Point is, the world has changed and keeps changing. Let us all - Europeans, Asians, and Africans learn to leave together, help each other to live well. Let’s stop living in the past.
This is not about living in the past, this is about remembering the shit that has happened and not allowing a repeat. Imagine the reaction you will receive if you said stop living in the past to a video on the Holocaust or even apartheid South Africa.
I agree all races need to come together, but currently there is still a lot of racism. Even this US-China tensions/propaganda war is rooted in racism as US admitted that it is concerned about a rise of a non-Caucasian power.

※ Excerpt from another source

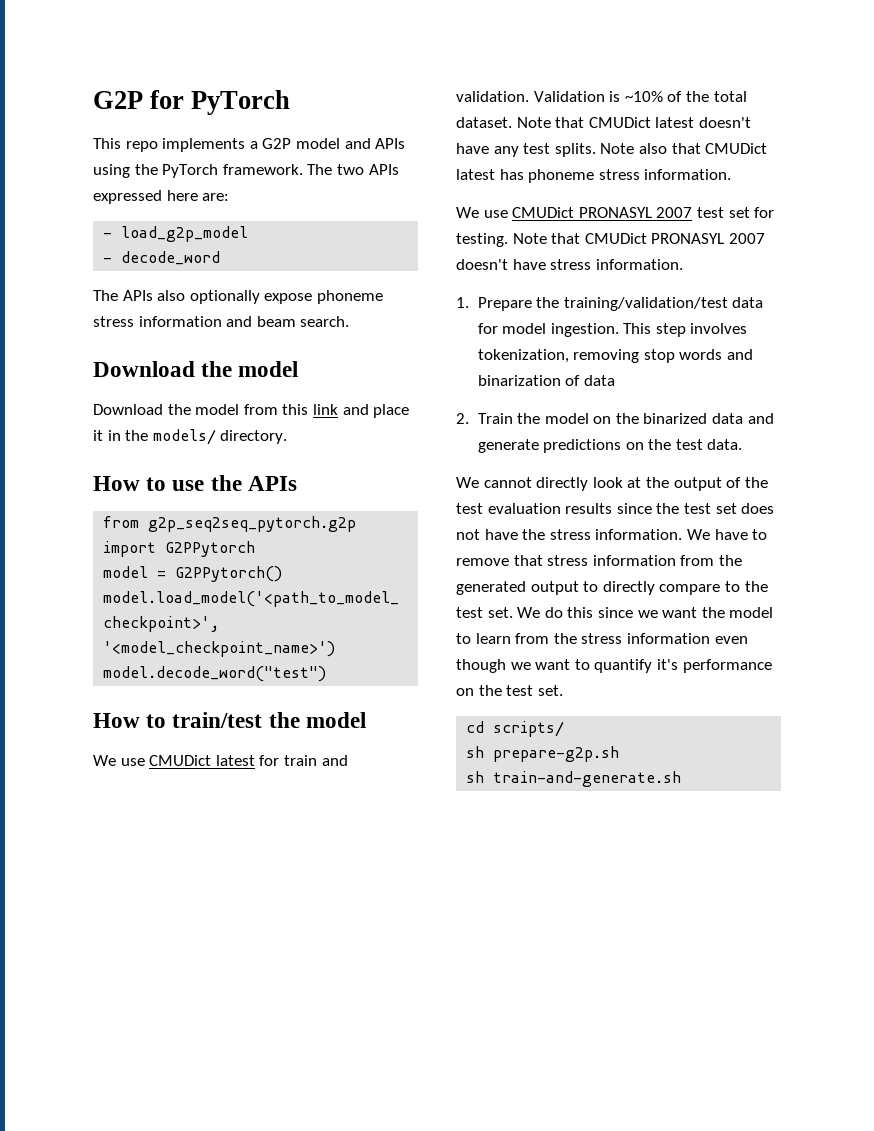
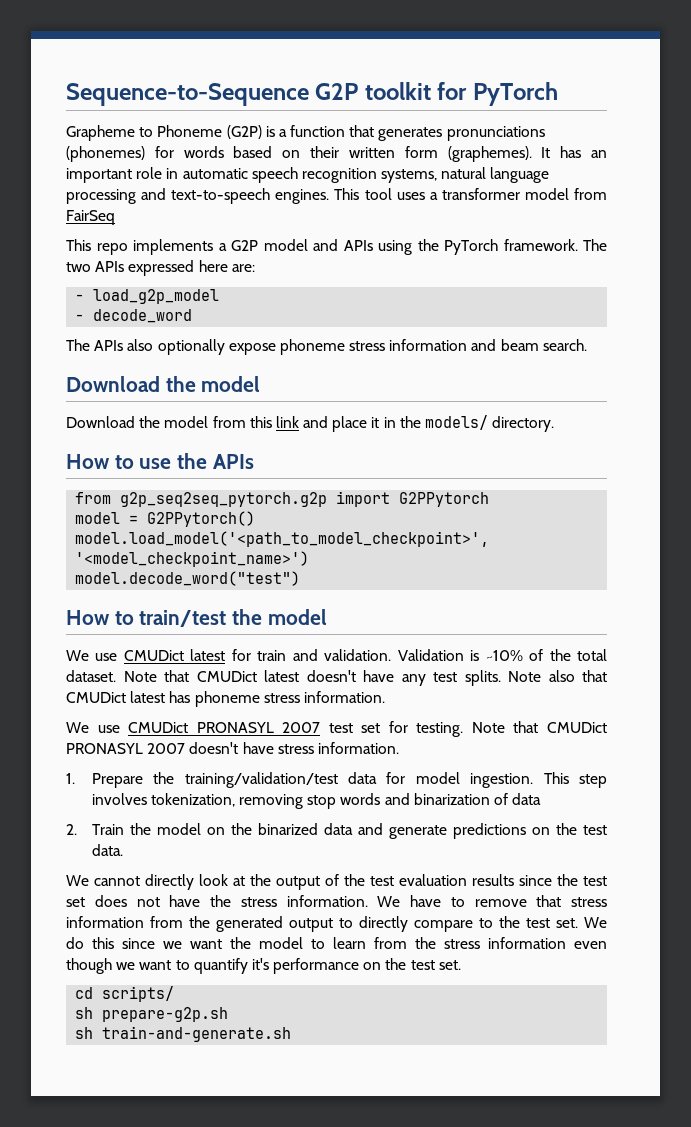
[93,91,143,109] G2P -> [66,82,431,106] Sequence-to-Sequence G2P toolkit
(291, 102) none -> [66,125,545,141] [66,146,607,162] [66,167,550,183] [66,188,608,204] [66,210,115,225] // Grapheme to Phoneme (G2P) is a function that generates pronunciations (phonemes) for words based on their written form (graphemes). It has an important role in automatic speech recognition systems, natural language processing and text-to-speech engines. This tool uses a transformer model from FairSeq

@@nmos001 Many people, after seeing how China is bullying its smaller neighbors for the last 10 years in South China Sea, now thinks China is following the footsteps of the European colonizers. Racism is a product of nationalism and military power.
It’s time to come together as one planet. Stop thinking of who is better than who.
@@lostinmuzak so you are equating China's actions in South China Sea to British imperialism, that has involved forcing drugs on the Chinese population, invading when it's governments tries to stop it, seizing Hong Kong and running it with an apartheid government? And you want everyone to just forget about it? Right...
As an Irish person who's island was Brutalized by the English for nearly a thousand years, I can assure you that not a single Empire was more Brutal than that governed by the Windsor family and their ancestors!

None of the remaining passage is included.